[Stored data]
┏━━

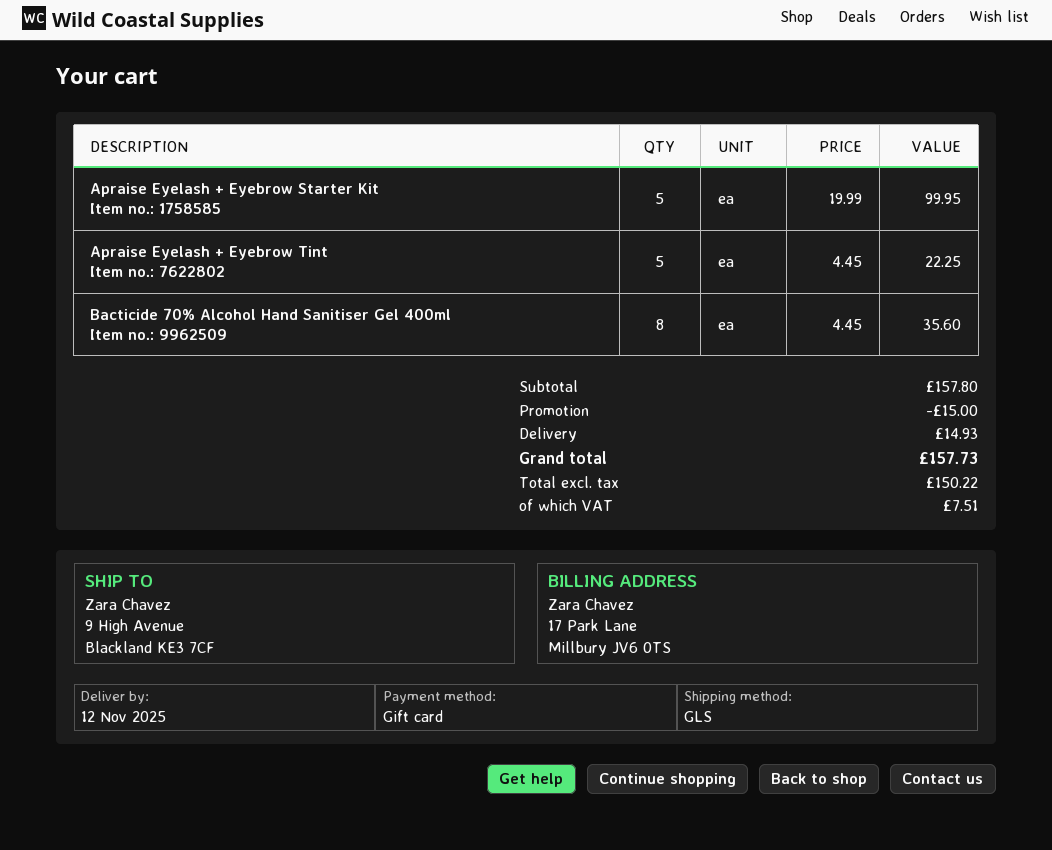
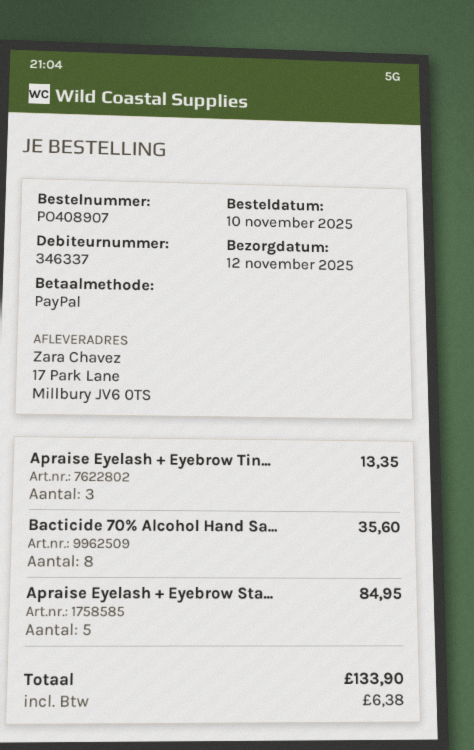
payment method: gift card -> PayPal
ship to: 9 High Avenue, Blackland KE3 7CF -> 17 Park Lane, Millbury JV6 0TS
Apraise Eyelash + Eyebrow Starter Kit: 5 for 99.95 -> 5 for 84.95
Apraise Eyelash + Eyebrow Tint: 5 for 22.25 -> 3 for 13.35
discount: 15.00 -> none
shipping: 14.93 -> none
tax: 7.51 -> 6.38
total: 157.73 -> 133.90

┗━━

• What you will do
Return each entry above unchanged. Leave the pictures out.

• Result
payment method: gift card -> PayPal
ship to: 9 High Avenue, Blackland KE3 7CF -> 17 Park Lane, Millbury JV6 0TS
Apraise Eyelash + Eyebrow Starter Kit: 5 for 99.95 -> 5 for 84.95
Apraise Eyelash + Eyebrow Tint: 5 for 22.25 -> 3 for 13.35
discount: 15.00 -> none
shipping: 14.93 -> none
tax: 7.51 -> 6.38
total: 157.73 -> 133.90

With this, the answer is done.